# do female fire bellied toads make a noise?



## twydell (Jul 29, 2008)

me presuming 1 of mine is a girl.. tonight squirt tried it on with _her_ but she made this very face pasted noise that the male ones usually do... its the unmounting call..... do females do the unmounting call if theyre not in the mood?​


----------



## Joe1507 (Aug 11, 2008)

Mine did. so yes id say both sexes make noise its just that females hardly do it.


----------



## Pipkin28 (Oct 6, 2007)

The females do make the release call if they're not in the mood for 'special cuddles'  but I also caught one of my females actually barking the other week - I thought I'd got the sexing wrong and took her out of the females tank and put her in with the boys. But I think she just wanted to get back in the boys' tank for some naughtiness, as 2 days later I found she laid eggs - luckily, for me, they weren't fertile!


----------



## fergus77 (Sep 21, 2008)

what sort of conditions did you have to have to get them to breed? 

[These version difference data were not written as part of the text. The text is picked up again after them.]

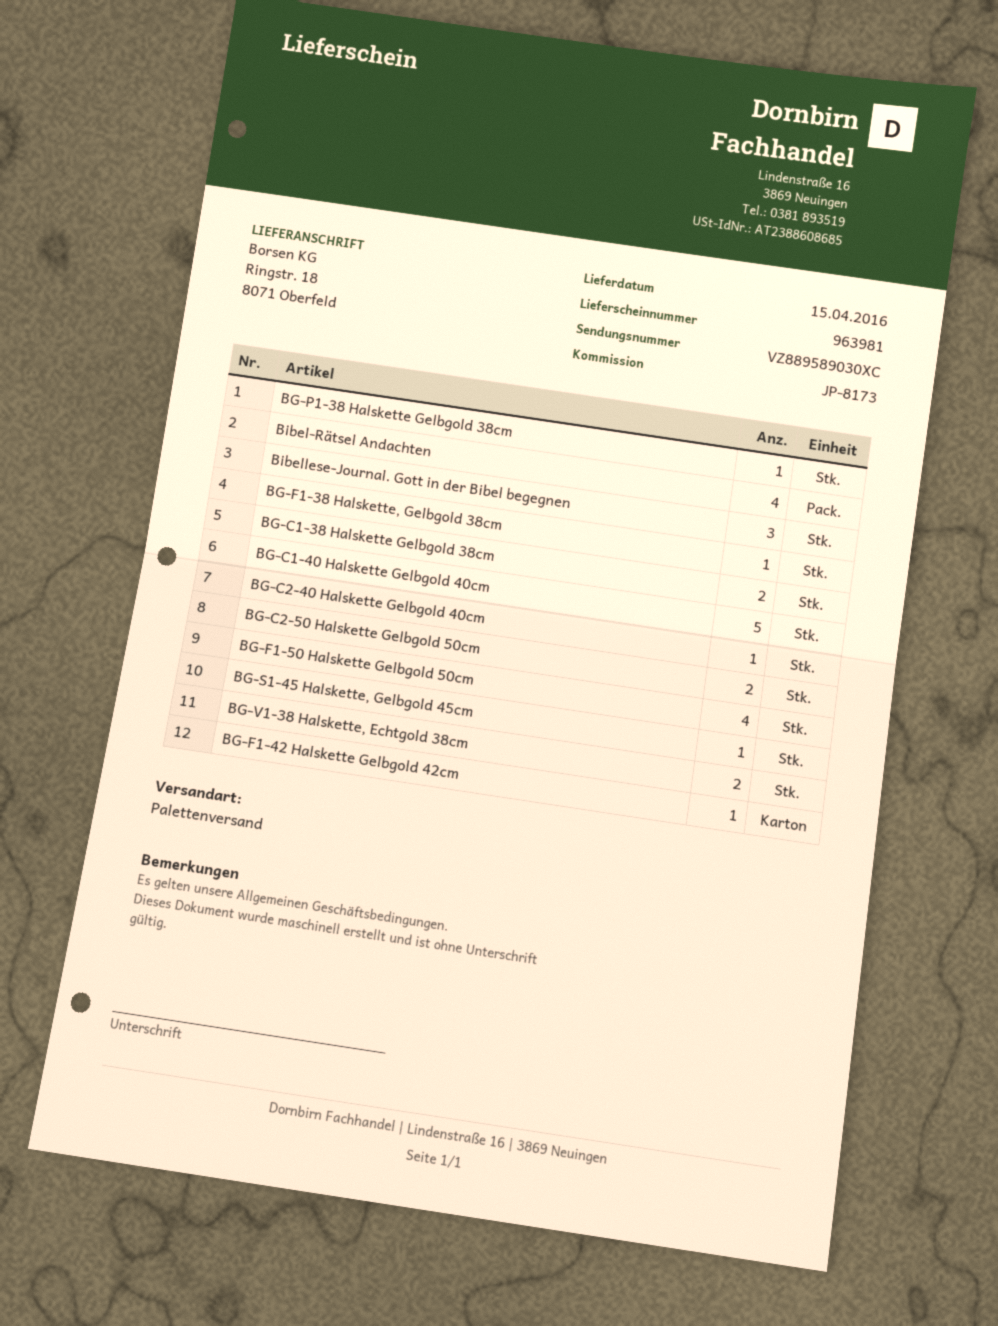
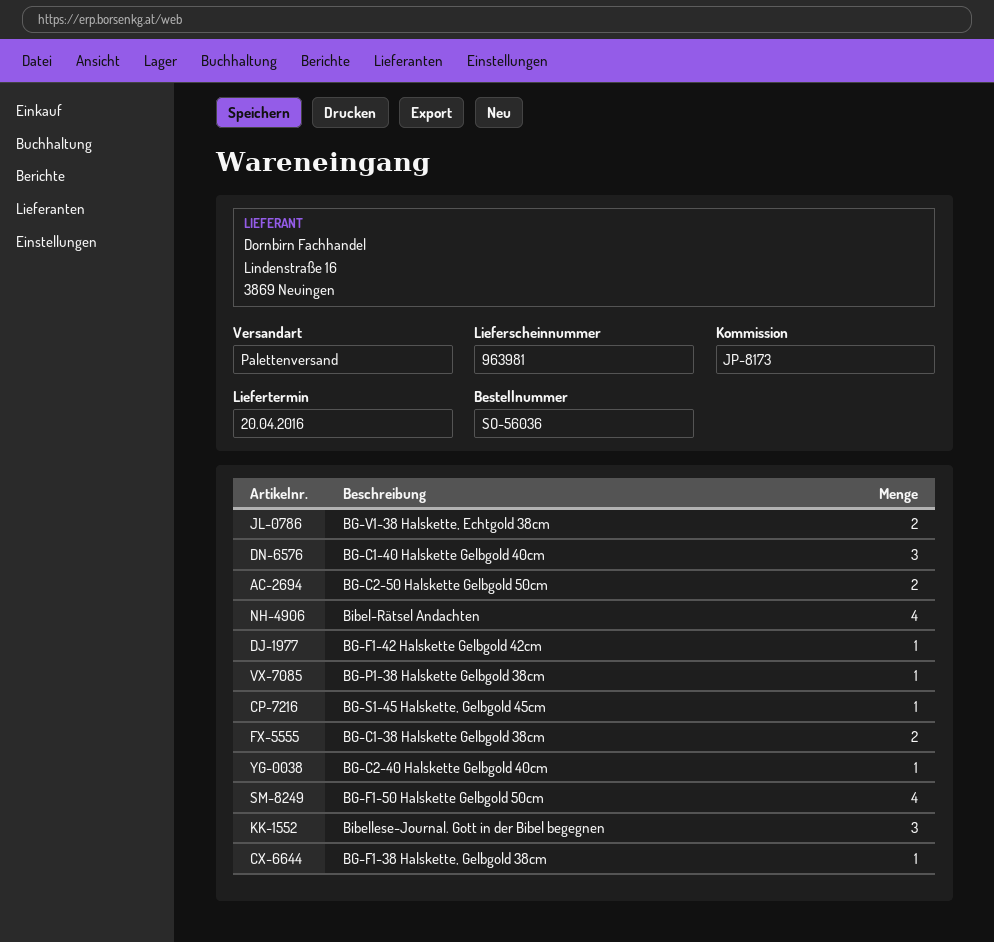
delivery date: 2016-04-15 -> 2016-04-20
BG-C1-40 Halskette Gelbgold 40cm: 5 -> 3

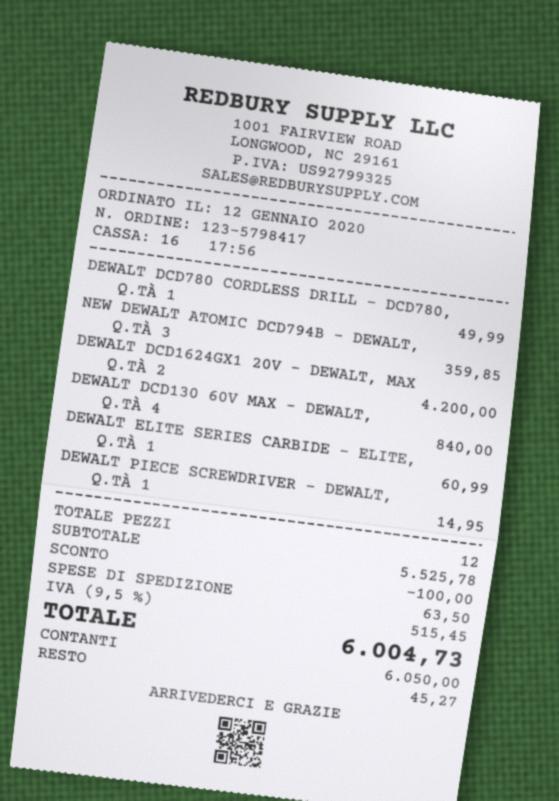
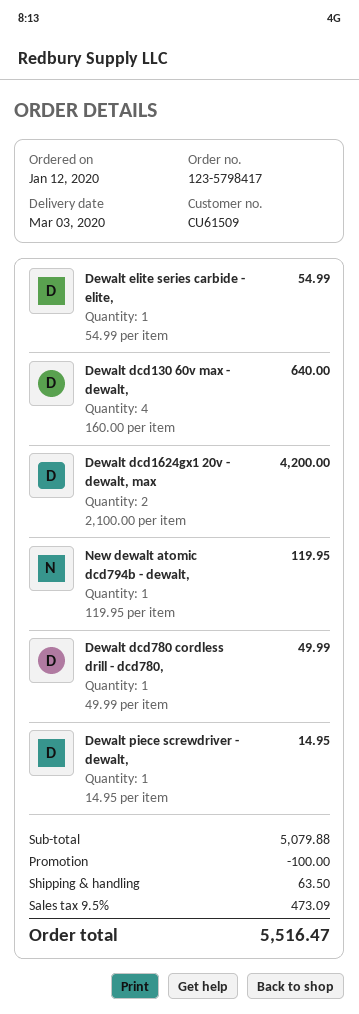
NEW DEWALT ATOMIC DCD794B - DEWALT,: 3 for 359.85 -> 1 for 119.95
DEWALT DCD130 60V MAX - DEWALT,: 4 for 840.00 -> 4 for 640.00
DEWALT ELITE SERIES CARBIDE - ELITE,: 1 for 60.99 -> 1 for 54.99
subtotal: 5525.78 -> 5079.88
tax: 9.5% = 515.45 -> 9.5% = 473.09
total: 6004.73 -> 5516.47

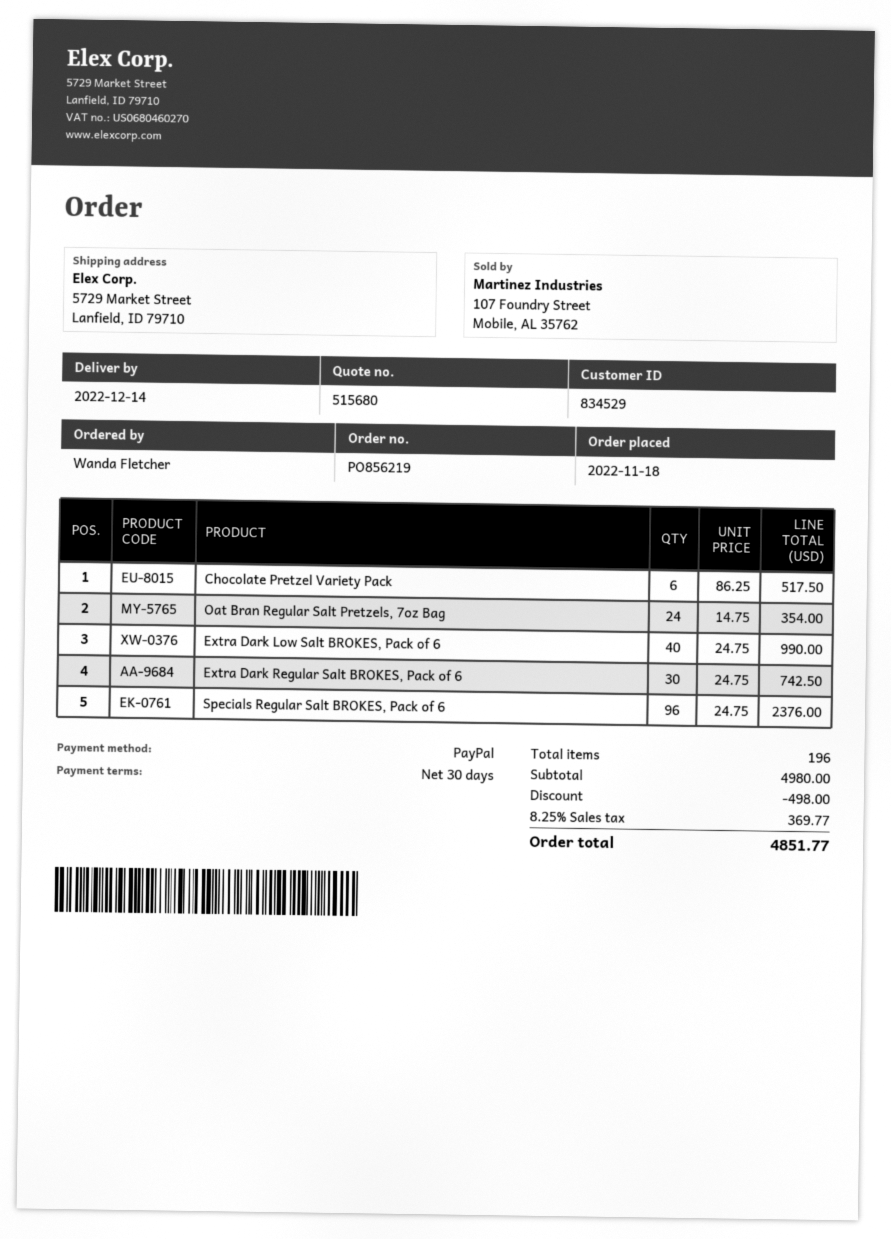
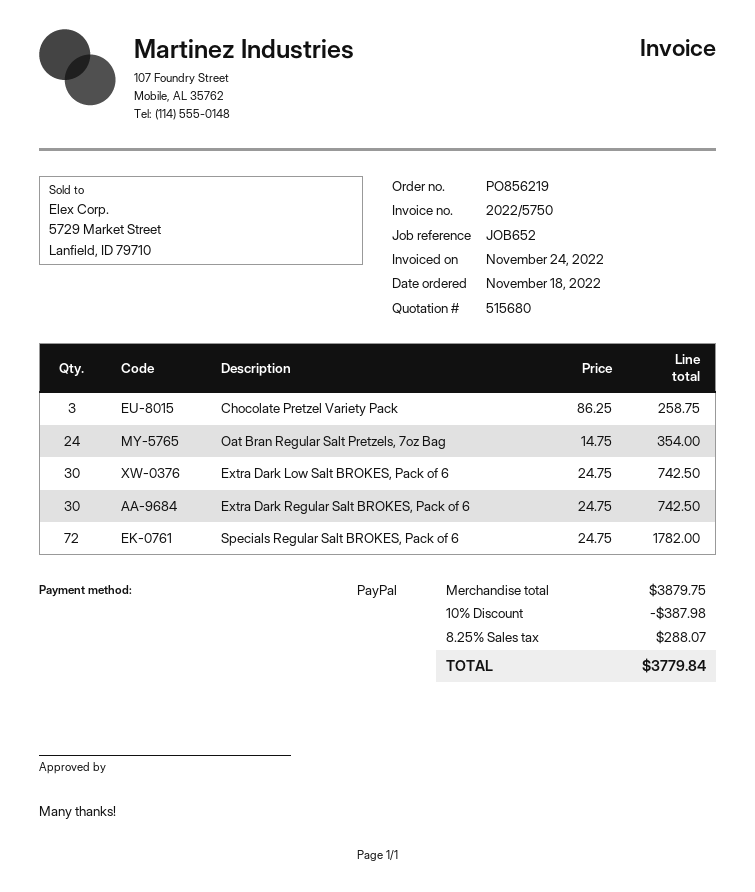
Chocolate Pretzel Variety Pack: 6 x 86.25 = 517.50 -> 3 x 86.25 = 258.75
Extra Dark Low Salt BROKES, Pack of 6: 40 x 24.75 = 990.00 -> 30 x 24.75 = 742.50
Specials Regular Salt BROKES, Pack of 6: 96 x 24.75 = 2376.00 -> 72 x 24.75 = 1782.00
subtotal: 4980.00 -> 3879.75
discount: 498.00 -> 387.98
tax: 8.25% = 369.77 -> 8.25% = 288.07
total: 4851.77 -> 3779.84

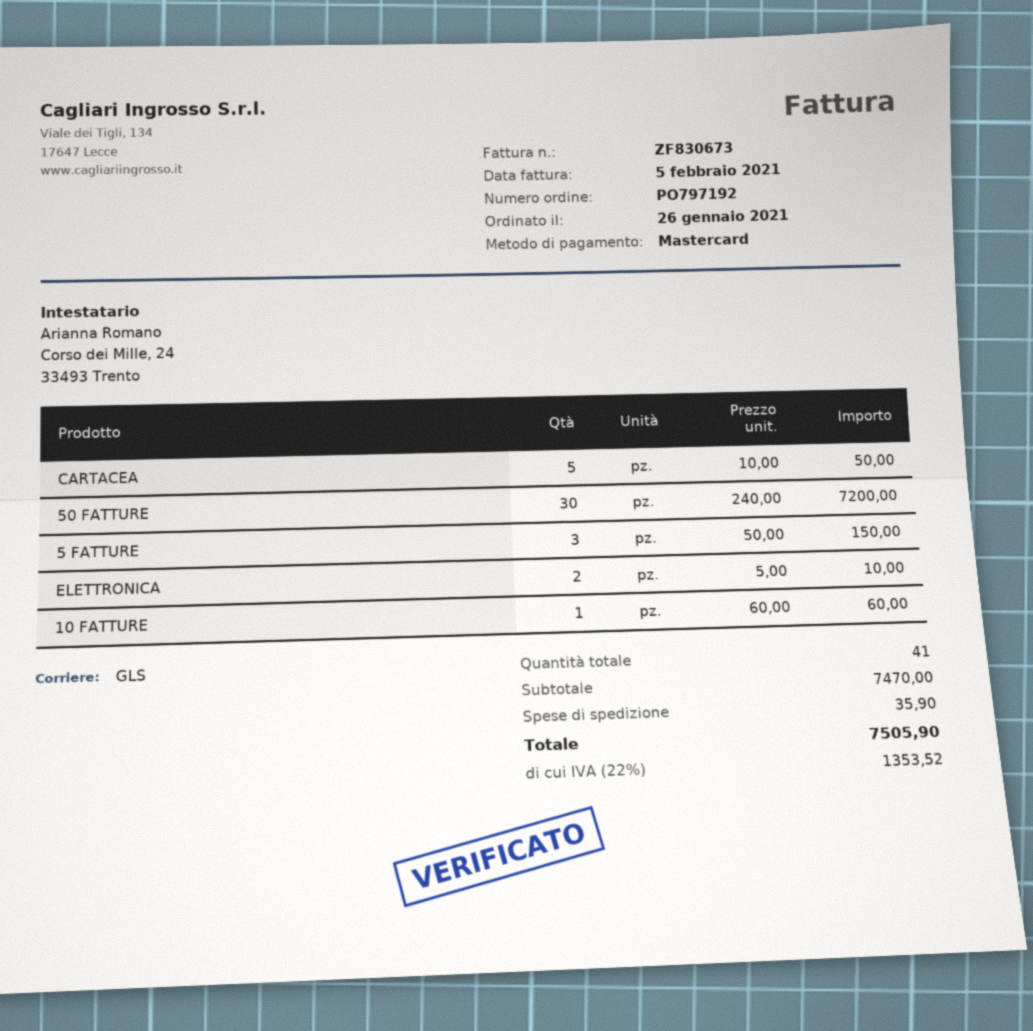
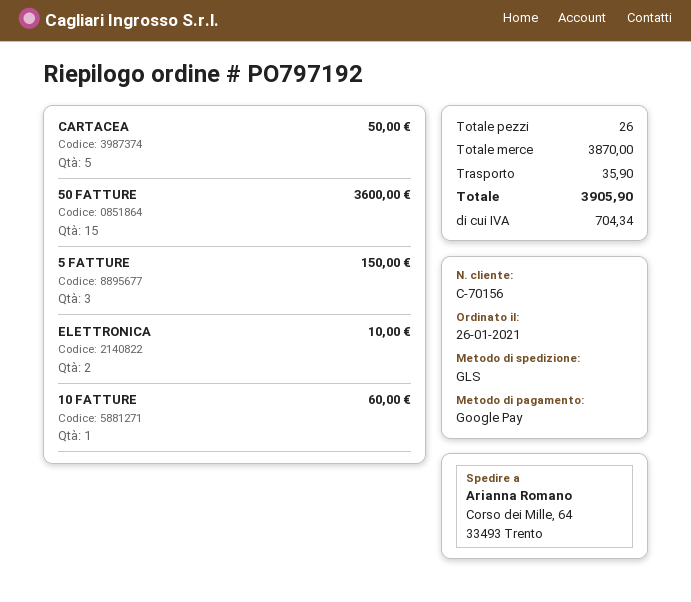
payment method: Mastercard -> Google Pay
50 FATTURE: 30 for 7200.00 -> 15 for 3600.00
total quantity: 41 -> 26
subtotal: 7470.00 -> 3870.00
tax: 1353.52 -> 704.34
total: 7505.90 -> 3905.90

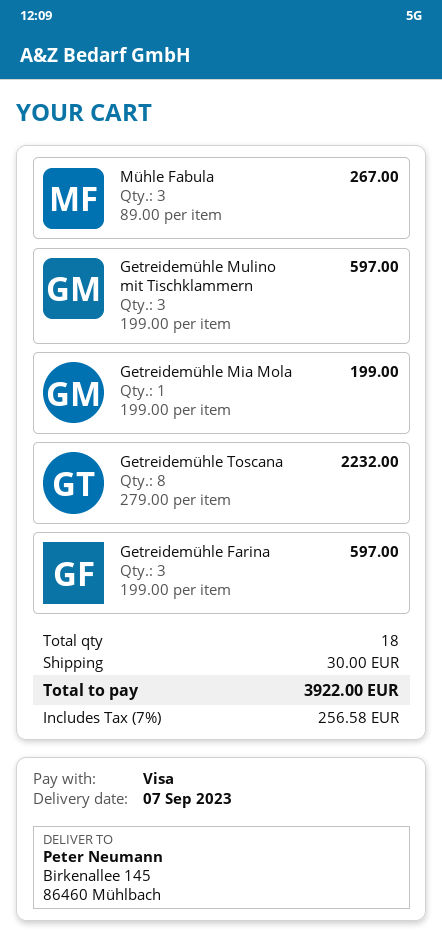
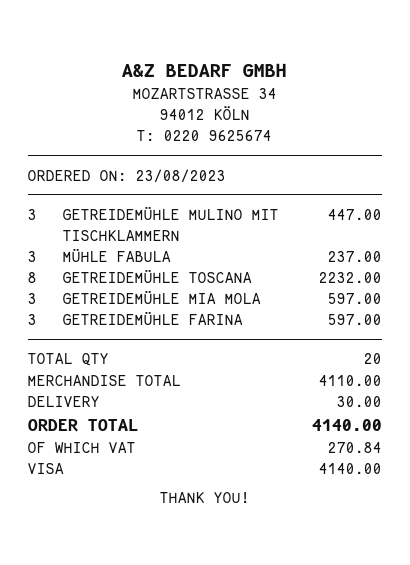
Mühle Fabula: 3 for 267.00 -> 3 for 237.00
Getreidemühle Mulino mit Tischklammern: 3 for 597.00 -> 3 for 447.00
Getreidemühle Mia Mola: 1 for 199.00 -> 3 for 597.00
total quantity: 18 -> 20
tax: 256.58 -> 270.84
total: 3922.00 -> 4140.00

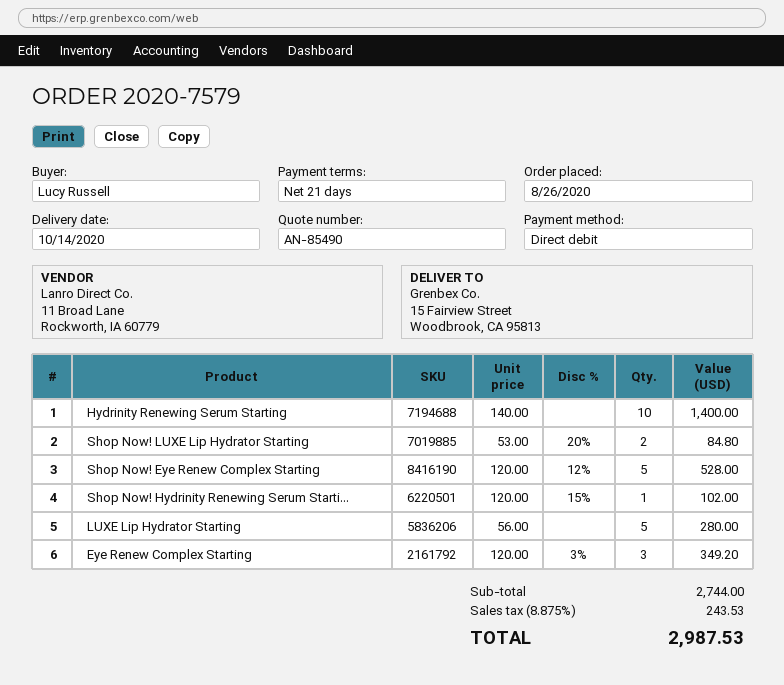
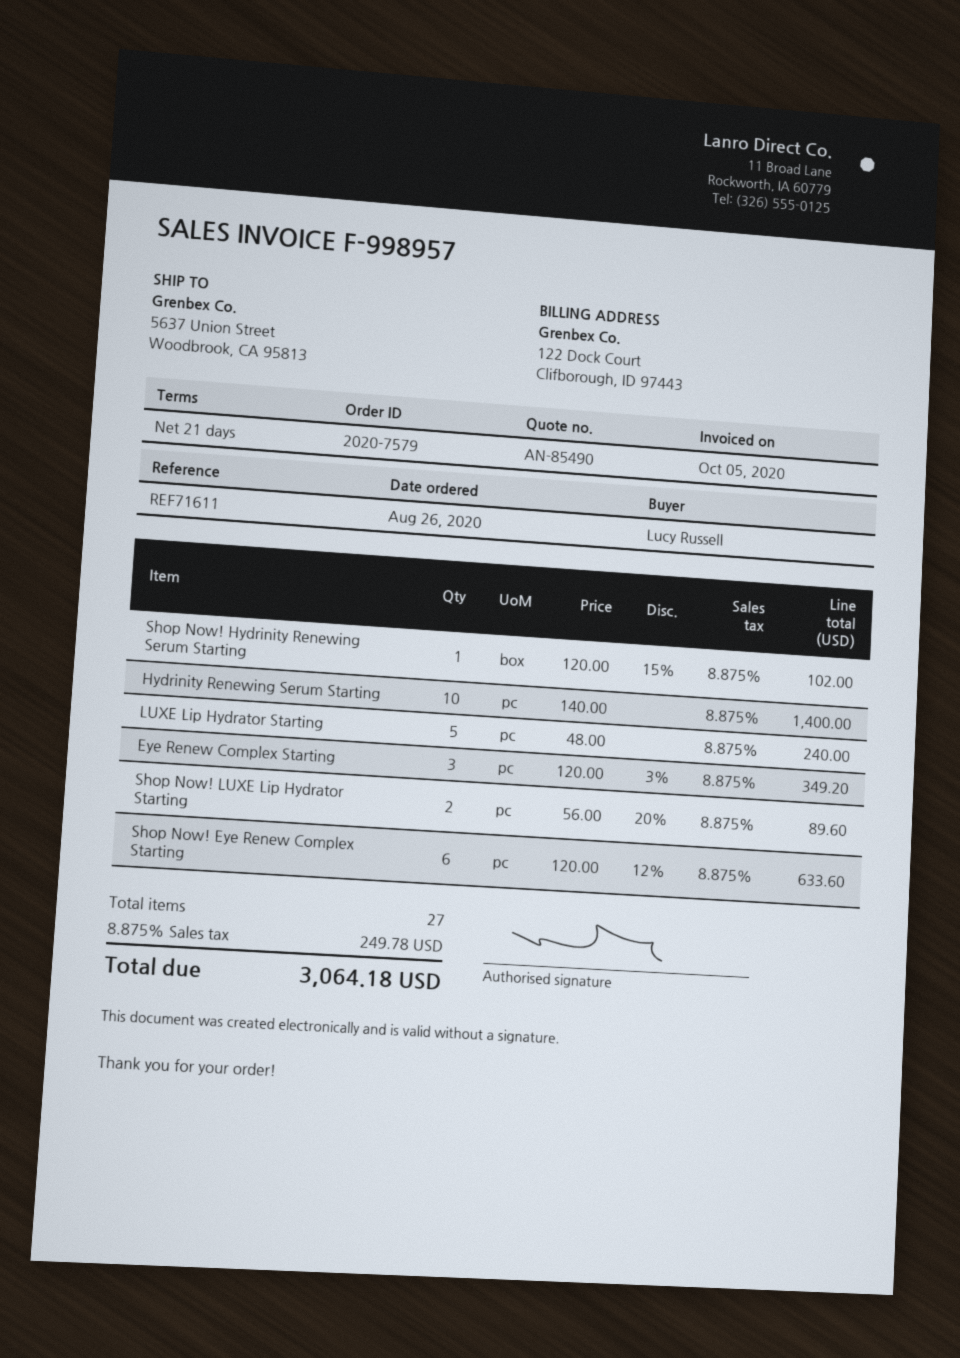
ship to: 15 Fairview Street, Woodbrook, CA 95813 -> 5637 Union Street, Woodbrook, CA 95813
Shop Now! LUXE Lip Hydrator Starting: 2 x 53.00 - 20% = 84.80 -> 2 x 56.00 - 20% = 89.60
Shop Now! Eye Renew Complex Starting: 5 x 120.00 - 12% = 528.00 -> 6 x 120.00 - 12% = 633.60
LUXE Lip Hydrator Starting: 5 x 56.00 = 280.00 -> 5 x 48.00 = 240.00
tax: 8.875% = 243.53 -> 8.875% = 249.78
total: 2987.53 -> 3064.18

i don't mean wine and candles:lolsign:


----------



## Axel01 (Jun 14, 2008)

An alarmingly good caresheet

Marc Staniszewski's Bombina FAQ


----------



## Pipkin28 (Oct 6, 2007)

fergus77 said:


> what sort of conditions did you have to have to get them to breed?
> 
> i don't mean wine and candles:lolsign:


Lol!!

I didn't do anything special, I used to have them in a 50/50, planted setup but I've recently changed that to a slightly more aquatic/stream type setup with some big, flat stones I got from B&Q- I'd post pics but I can't for the moment.

In either setup they seem more than happy to breed, I know some caresheets say to drop the temps for a while and provide a rain chamber but mine are at room temp, about 17C and I mist them and that's about all, as well as feeding them of course!

The only disappointment is that the babies don't have the red bellies, they're more a cream colour, but they are still lovely!

I put a few of the youngsters in with their dads and the adults have been great - even when they've got a baby sitting on top of their head!


----------



## spend_day (Apr 10, 2008)

Axel01 said:


> An alarmingly good caresheet
> 
> Marc Staniszewski's Bombina FAQ


Marc Staniszewski could tell me the best thing to for my pets is dip my hands in burning acid and i would. i think he's one of the best amphibian experts out there

i do have a question can fire belly toads be kept alone or do they only thrive in groups


----------



## Axel01 (Jun 14, 2008)

You can keep Firebellies on your own. They don't mind.


----------



## fergus77 (Sep 21, 2008)

Axel01 said:


> An alarmingly good caresheet
> 
> Marc Staniszewski's Bombina FAQ


 
Another great bit of information, cheers dude..


----------